Re: [RFC PATCH 1/6] sched/uclamp: Track uclamped util_avg in sched_avg

From: Vincent Guittot
Date: Tue Dec 05 2023 - 11:22:56 EST


On Tue, 5 Dec 2023 at 15:24, Hongyan Xia <hongyan.xia2@xxxxxxx> wrote:
>
> On 04/12/2023 16:07, Vincent Guittot wrote:
> > On Wed, 4 Oct 2023 at 11:05, Hongyan Xia <Hongyan.Xia2@xxxxxxx> wrote:
> >>
> >> From: Hongyan Xia <hongyan.xia2@xxxxxxx>
> >>
> >> Track a uclamped version of util_avg in sched_avg, which clamps util_avg
> >> within [uclamp[UCLAMP_MIN], uclamp[UCLAMP_MAX]] every time util_avg is
> >> updated. At the CFS rq level, cfs_rq->avg.util_avg_uclamp must always be
> >> the sum of all util_avg_uclamp of entities on this cfs_rq. So, each
> >> time the util_avg_uclamp of an entity gets updated, we also track the
> >> delta and update the cfs_rq.
> >
> > No please don't do that. Don't start to mix several different signals
> > in one. Typically uclamp_min doen't say you want to use at least this
> > amount of cpu capacity.
>
> But I'd say with uclamp, PELT is already broken and is a mixed signal

PELT has nothing to do with uclamp, you could argue that EAS is making
a wrong use or mix of PELT signals and uclamp hints to select a CPU
but PELT itself is not impacted by uclamp and should stay out of
uclamp policy.

> anyway. When uclamp is used, a util_avg value X doesn't mean X, it means
> X under some rq uclamp, and the worst part is that the rq uclamp may or
> may not have anything to do with this task's uclamp.
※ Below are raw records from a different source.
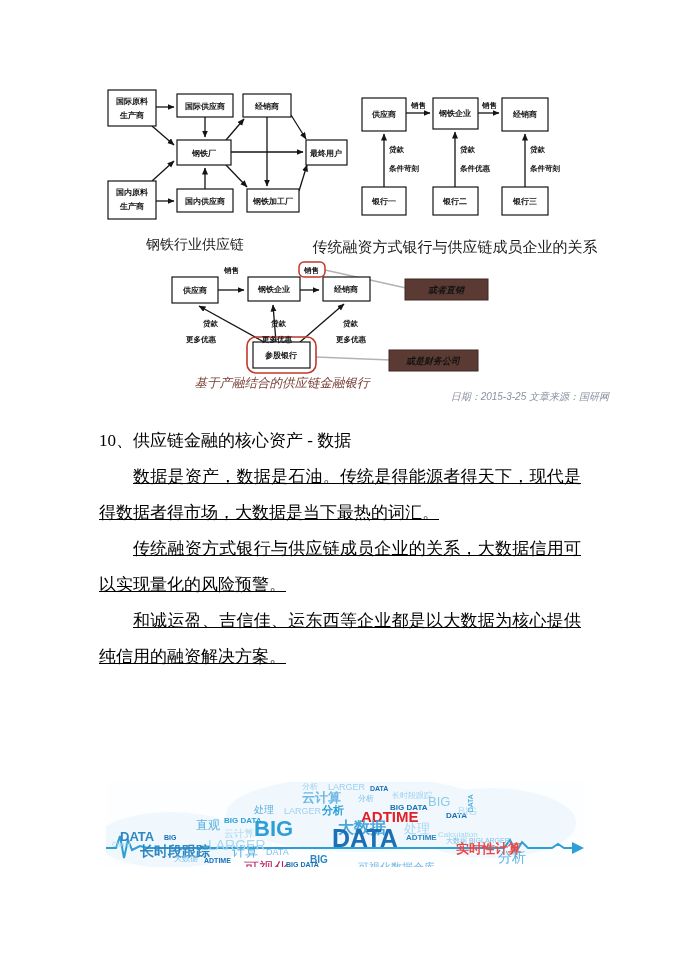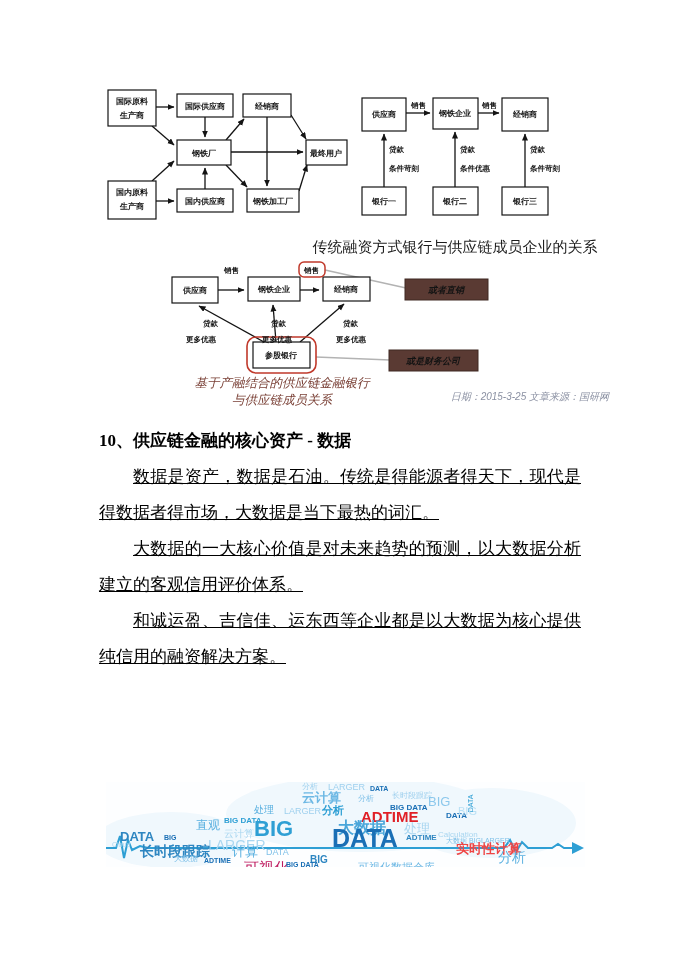--- a/index.html
+++ b/index.html
@@ -5,21 +5,21 @@
   html,body{margin:0;padding:0;background:#ffffff;}
   .page{position:relative;width:680px;height:950px;background:#ffffff;overflow:hidden;
         font-family:"Liberation Serif","DejaVu Serif",serif;color:#000;}
   .abs{position:absolute;}
   svg text{font-family:"Liberation Sans","DejaVu Sans",sans-serif;font-weight:bold;fill:#141414;}
   .figcap{font-family:"Liberation Sans","DejaVu Sans",sans-serif;color:#1c1c1c;text-align:center;}
   .cap3{font-family:"DejaVu Sans",sans-serif;color:#7a4036;text-align:center;font-style:italic;}
   .srcnote{font-family:Liberation Sans, sans-serif;color:#8a90a2;font-style:italic;font-size:10px;text-align:right;}
   .article{position:absolute;left:99px;top:423px;width:482px;font-size:17px;line-height:36px;
            text-align:justify;}
-  .article h2{font-size:17px;font-weight:bold;margin:0;line-height:36px;}
+  .article h2{font-size:17px;font-weight:normal;margin:0;line-height:36px;}
   .article p{margin:0;text-indent:2em;text-decoration:underline;}
   .wordcloud{position:absolute;left:106px;top:782px;width:479px;height:85px;background:#fdfeff;overflow:hidden;
              font-family:"Liberation Sans","DejaVu Sans",sans-serif;}
   .wordcloud .cloudbg{position:absolute;border-radius:50%;background:#f0f8fd;}
   .wordcloud span{position:absolute;white-space:nowrap;line-height:1;}
   .pulse{position:absolute;left:0;top:0;}
 </style>
 </head>
 <body>
 
@@ -61,20 +61,21 @@
       <text x="105" y="24">国际供应商</text>
       <text x="167" y="24">经销商</text>
       <text x="104" y="71">钢铁厂</text>
       <text x="226" y="71">最终用户</text>
       <text x="32" y="110"><tspan>国内原料</tspan></text>
       <text x="32" y="124"><tspan>生产商</tspan></text>
       <text x="105" y="119">国内供应商</text>
       <text x="173" y="119">钢铁加工厂</text>
     </g>
   </svg>
+  <div class="abs figcap" style="left:100px;top:236px;width:190px;font-size:14px;">钢铁行业供应链</div>
 
   <svg class="abs" style="left:350px;top:85px;" width="250" height="150" viewBox="0 0 250 150">
     <defs>
       <marker id="arw2" markerWidth="9" markerHeight="8" refX="6.5" refY="3" orient="auto" markerUnits="userSpaceOnUse">
         <path d="M0,0L7,3L0,6z" fill="#141414"></path>
       </marker>
     </defs>
     <g stroke="#141414" stroke-width="1.3" fill="none">
       <line x1="56" y1="28" x2="80" y2="28" marker-end="url(#arw2)"></line>
       <line x1="128" y1="28" x2="149" y2="28" marker-end="url(#arw2)"></line>
@@ -156,28 +157,27 @@
 
     <g>
       <rect x="245" y="19" width="83" height="21" fill="#5a3a33" stroke="#3f2822"></rect>
       <text x="286" y="33" font-size="9" font-style="italic" text-anchor="middle" fill="#ffffff">或者直销</text>
       <rect x="229" y="90" width="89" height="21" fill="#5a3a33" stroke="#3f2822"></rect>
       <text x="273" y="104" font-size="9" font-style="italic" text-anchor="middle" fill="#ffffff">或是财务公司</text>
     </g>
   </svg>
   <div class="abs cap3" style="left:177px;top:374px;width:210px;font-size:12.5px;line-height:17px;text-align:center;">
     <div>基于产融结合的供应链金融银行</div>
-    <div>与供应链成员关系</div>
   </div>
   <div class="abs srcnote" style="left:424px;top:390px;width:185px;">日期：2015-3-25  文章来源：国研网</div>
 
   <div class="article">
     <h2>10、供应链金融的核心资产 - 数据</h2>
     <p>数据是资产，数据是石油。传统是得能源者得天下，现代是得数据者得市场，大数据是当下最热的词汇。</p>
-    <p>大数据的一大核心价值是对未来趋势的预测，以大数据分析建立的客观信用评价体系。</p>
+    <p>传统融资方式银行与供应链成员企业的关系，大数据信用可以实现量化的风险预警。</p>
     <p>和诚运盈、吉信佳、运东西等企业都是以大数据为核心提供纯信用的融资解决方案。</p>
   </div>
 
   <div class="wordcloud">
     <div class="cloudbg" style="left:120px;top:-6px;width:270px;height:76px;"></div>
     <div class="cloudbg" style="left:300px;top:6px;width:170px;height:70px;"></div>
     <div class="cloudbg" style="left:-10px;top:30px;width:150px;height:56px;"></div>
     <svg class="pulse" width="479" height="85" viewBox="0 0 479 85">
       <path d="M0,66 L10,66 L14,54 L18,76 L22,58 L26,68 L34,64 L42,66 L398,66 L404,58 L410,70 L416,60 L422,66 L446,66 L452,62 L458,66 L466,66" fill="none" stroke="#2e9fd4" stroke-width="2"></path>
       <polygon points="466,60 478,66 466,72" fill="#2e9fd4"></polygon>

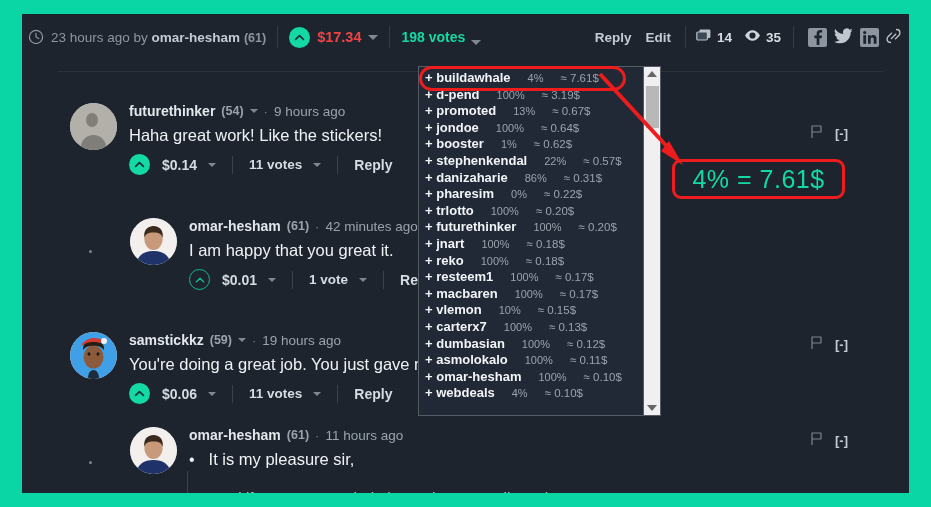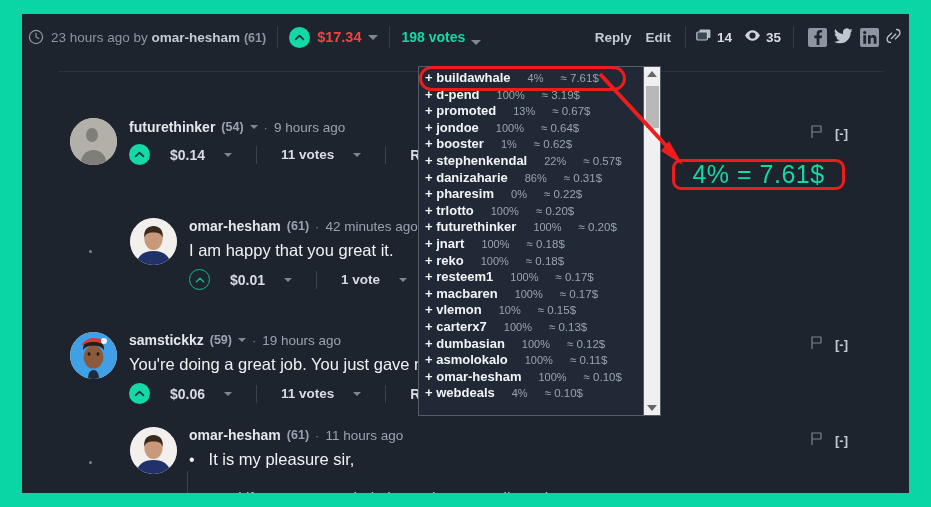--- a/index.html
+++ b/index.html
@@ -63,21 +63,21 @@
   
   .comment { position:absolute; display:flex; }
   .avatar { border-radius:50%; overflow:hidden; flex:none; background:#cfd4d8; }
   .cbody { margin-left:12px; }
   .cmeta { display:flex; align-items:center; gap:6px; font-size:13.5px; white-space:nowrap; }
   .cname { color:#e2e7ec; font-weight:bold; font-size:14px; }
   .crep  { color:#9aa3ad; font-weight:bold; font-size:12.5px; }
   .cdot  { color:#7e8892; font-size:13px; }
   .ctime { color:#9aa3ad; font-size:13.5px; }
   .ctext { color:#eef2f5; font-size:16.5px; margin-top:7px; white-space:nowrap; }
-  .cactions { display:flex; align-items:center; gap:12px; margin-top:9px; }
+  .cactions { display:flex; align-items:center; gap:4px; margin-top:9px; }
   .up-circle-outline {
     width:21px; height:21px; border-radius:50%; border:1.6px solid #14b98f;
     display:flex; align-items:center; justify-content:center;
   }
   .camt { color:#d6dce2; font-weight:bold; font-size:14px; margin-left:8px; }
   .cvotes { color:#d6dce2; font-weight:bold; font-size:13.5px; }
   .creply { color:#d6dce2; font-weight:bold; font-size:14px; }
   .asep { width:1px; height:18px; background:#39424d; margin:0 12px; }
 
   .rowctrl { position:absolute; display:flex; align-items:center; gap:11px; color:#7b848e; font-size:13px; }
@@ -109,21 +109,21 @@
   .sb-up { border-left:5px solid transparent;border-right:5px solid transparent;border-bottom:6px solid #666; }
   .sb-dn { border-left:5px solid transparent;border-right:5px solid transparent;border-top:6px solid #666; }
   #sb-thumb { position:absolute; left:2px; top:19px; width:13px; height:42px; background:#b8b8b8; }
 
   
   #ann-ellipse {
     position:absolute; left:397px; top:52px; width:207px; height:25px;
     border:3px solid #ee1c1c; border-radius:13px; pointer-events:none;
   }
   #ann-box {
-    position:absolute; left:650px; top:145px; width:173px; height:31px;
+    position:absolute; left:650px; top:145px; width:173px; height:40px;
     border:3px solid #ee1c1c; border-radius:9px;
     display:flex; align-items:center; justify-content:center;
   }
   #ann-box .txt { color:#14d9a5; font-size:25px; letter-spacing:0.5px; font-family:"Liberation Sans", sans-serif; }
   #ann-arrow { position:absolute; left:575px; top:55px; pointer-events:none; }
 </style>
 </head>
 <body>
 
 <div id="frame">
@@ -211,40 +211,41 @@
               </svg>
           </span>
         </span>
       </div>
     </div>
 
     <div class="rule" style="left:36px;top:57px;width:826px;background:#2c3views;"></div>
     <div class="rule" style="left:36px;top:57px;width:826px;background:#2b323c;"></div>
 
 
-    <div class="comment" style="left:48px; top:104px;align-items:flex-end;">
+    <div class="comment" style="left:48px; top:89px;">
       <div class="avatar" style="width:47px;height:47px;">
         <svg width="47" height="47" viewBox="0 0 47 47">
           <circle cx="23.5" cy="23.5" r="23.5" fill="#b9b6b0"></circle>
           <circle cx="23.5" cy="23.5" r="23.5" fill="none"></circle>
           <g opacity="0.75" fill="#6d6a66">
             <ellipse cx="22" cy="17" rx="6" ry="7"></ellipse>
             <path d="M10 47c1-10 6.5-15 13.5-15S36 37 37 47z"></path>
           </g>
           <rect x="0" y="0" width="47" height="47" fill="#8d8a85" opacity="0.12"></rect>
         </svg>
       </div>
       <div class="cbody">
         <div class="cmeta">
           <span class="cname">futurethinker</span>
           <span class="crep">(54)</span>
           <span class="caret sm"></span>
           <span class="cdot">·</span>
           <span class="ctime">9 hours ago</span>
         </div>
+        <div class="ctext">Haha great work! Like the stickers!</div>
         <div class="cactions">
           <span class="up-circle-filled">
             <svg width="13" height="13" viewBox="0 0 13 13">
                 <path d="M2.6 8.3L6.5 4.6l3.9 3.7" fill="none" stroke="#11323c" stroke-width="1.7" stroke-linecap="round" stroke-linejoin="round"></path>
               </svg>
           </span>
           <span class="camt">$0.14</span>
           <span class="caret sm" style="margin-left:7px;"></span>
           <span class="asep"></span>
           <span class="cvotes">11 votes</span>

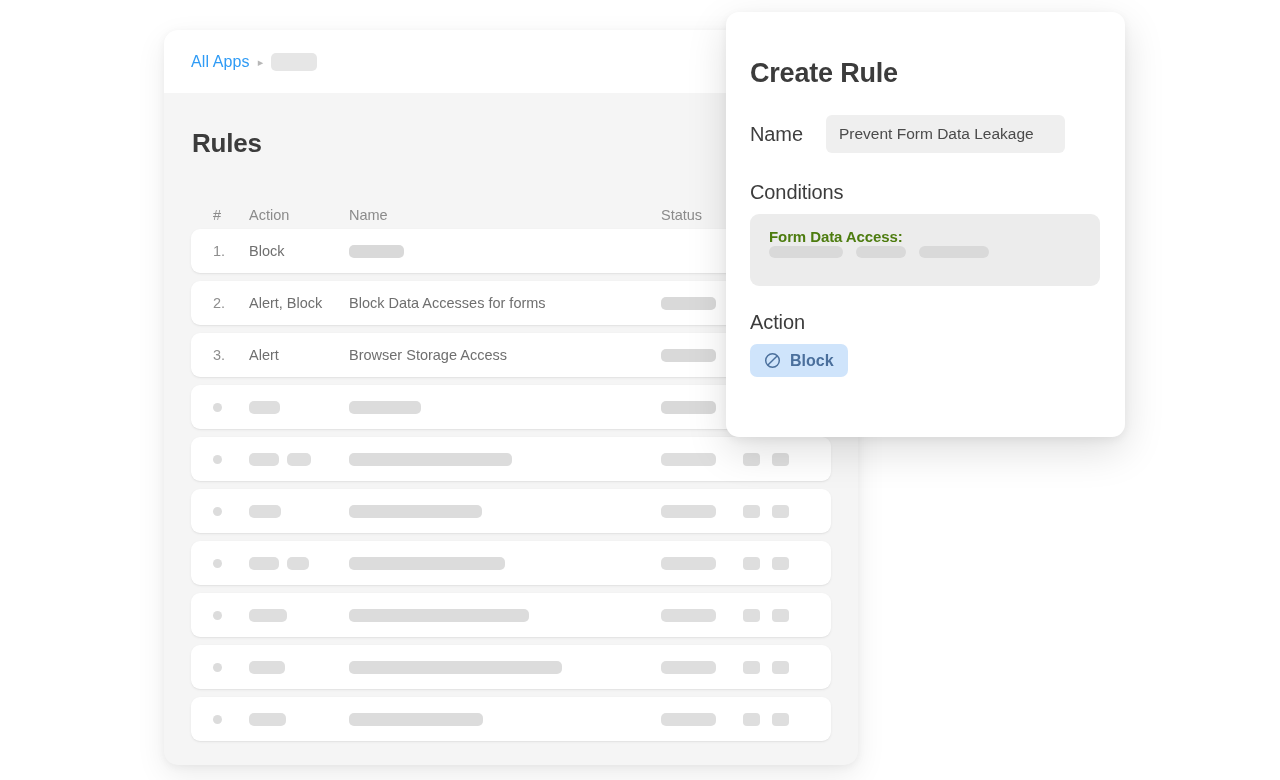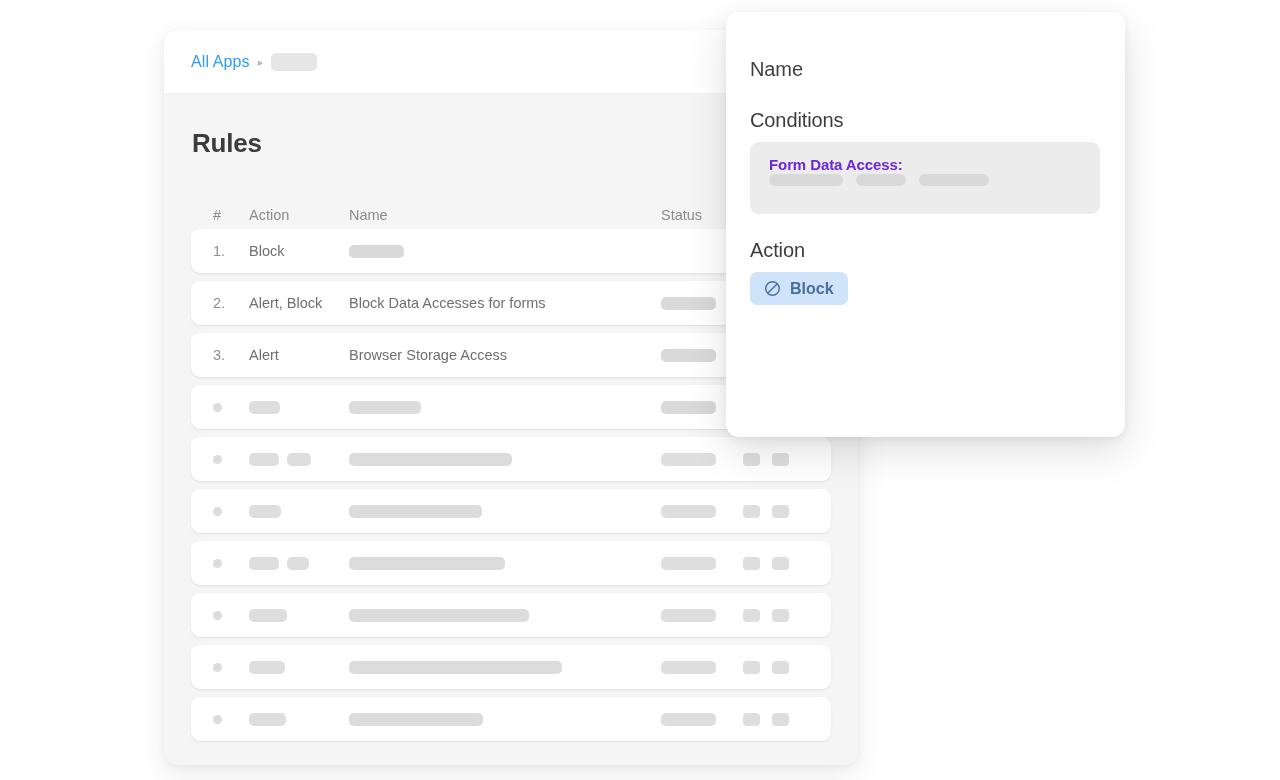--- a/index.html
+++ b/index.html
@@ -141,21 +141,21 @@
   .cond-box {
     width: 350px; height: 72px;
     background: #ececec;
     border-radius: 9px;
     padding: 14px 0 0 19px;
     margin-bottom: 25px;
   }
   .cond-label {
     font-size: 15px;
     font-weight: bold;
-    color: #6d28d9;
+    color: #4d7c0f;
     margin-bottom: 1px;
     letter-spacing: -0.1px;
   }
   .cond-pills { display: flex; align-items: center; gap: 13px; }
   .cond-pill { height: 12px; border-radius: 6px; background: #d9d9d9; }
 
   .action-badge {
     display: inline-flex; align-items: center; gap: 9px;
     height: 33px;
     padding: 0 14px;
@@ -349,23 +349,25 @@
               </div>
             </div>
           </div>
 
       </div>
     </div>
   </div>
 
   <div class="modal">
 
+    <div class="modal-title">Create Rule</div>
 
     <div class="field-row">
       <div class="field-label">Name</div>
+      <input class="name-input" type="text" value="Prevent Form Data Leakage" style="">
     </div>
 
     <div class="section-title">Conditions</div>
 
     <div class="cond-box">
       <div class="cond-label">Form Data Access:</div>
       <div class="cond-pills" id="cond-pills-host">
           <div class="cond-pill" style="width: 74px;"></div>
           <div class="cond-pill" style="width: 50px;"></div>
           <div class="cond-pill" style="width: 70px;"></div>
I think that you are mixing PELT and how it is(was) used by EAS.

Have you looked at the latest tip/sched/core and the changes in
effective_cpu_util(int cpu, unsigned long util_cfs, unsigned long
*min, unsigned long *max) ?

We return 3 values:
- the actual utilization which is not impacted by uclamp
- a targeted min value which takes into account uclamp_min
- a targeted max value which takes into account uclamp_max

https://lore.kernel.org/lkml/20231122133904.446032-1-vincent.guittot@xxxxxxxxxx/

>
> Pretending X is a true PELT value now (and not a mixed value) is why we
> have so many problems today. For example in the frequency spike problem,
> if a task A has no idle time under uclamp_max, its PELT does not reflect
> reality. The moment another task B comes in and uncap the rq uclamp_max,

you are mixing 2 things. The PELT signal of the task is correct.

> the current scheduler code thinks the 1024 of A means a real 1024, which
> is wrong and is exactly why we see a spike when B joins. It's also why

This is the true actual utilization, the actual util_avg of A is
really 1024. But users want to give a hint to lower its needs with
uclamp_max.

> we need to special case 0 spare capacity with recent patches, because rq
> util_avg has lost its original PELT meaning under uclamp.
>
> Because X is not the true PELT, we always have to do something to bring
> it back into reality. What the current max aggregation code does is to
> introduce corner cases, like treating 0 spare capacity as potential
> opportunity to queue more tasks (which creates further problems in my
> tests), and maybe introducing uclamp load balancing special cases in the
> future, or introducing uclamp filtering to delay the effect of wrong
> PELT values.
>
> What this series does is not much different. We keep the somewhat wrong
> value X, but we also remember under what uclamp values did we get that X
> to bring things back into reality, which means now we have [X,
> uclamp_min when X happens, uclamp_max when X happens]. To save space,
> this becomes [X, clamped X], which is what this series does. The
> original PELT value X is kept, but we use the clamped X in several
> places to improve our decisions.
>
> >
> > With tasks with a util_avg of 10 but a uclamp min of 1024 what does it
> > mean when you start to sum this value ?
>
> Like I replied in another comment, assuming a uclamp_min of 1024 is a
> hint to run the task on the big CPUs, I don't think it's right to

not especially to run on a big but to say that the task needs more
performance than what its actual utilization looks

> directly use uclamp as a CPU placement indicator. A uclamp value may
> come from ADFP from userspace. An ADPF uclamp_min value of little CPU
> capacity + 1 certainly doesn't mean a game on purpose wants to avoid the
> little core. It simply means it wants at least this much performance,
> and whether this results in placing the game thread on a big CPU is
> purely the job of EAS (or CAS, etc.). We want to use little CPU + 1 as
> uclamp_min because we know the SoC and the little CPU is bad, but uclamp
> should be generic and should not rely on knowing the SoC.
>
> Basically, under sum aggregation one would not use a uclamp_min value of
> 1024 to place a small task on a big core. A uclamp_min of 1024 under sum
> aggregation has the meaning in ADPF, which is a hint to try to run me as
> fast as possible.
>
> >
> >
> >> [...]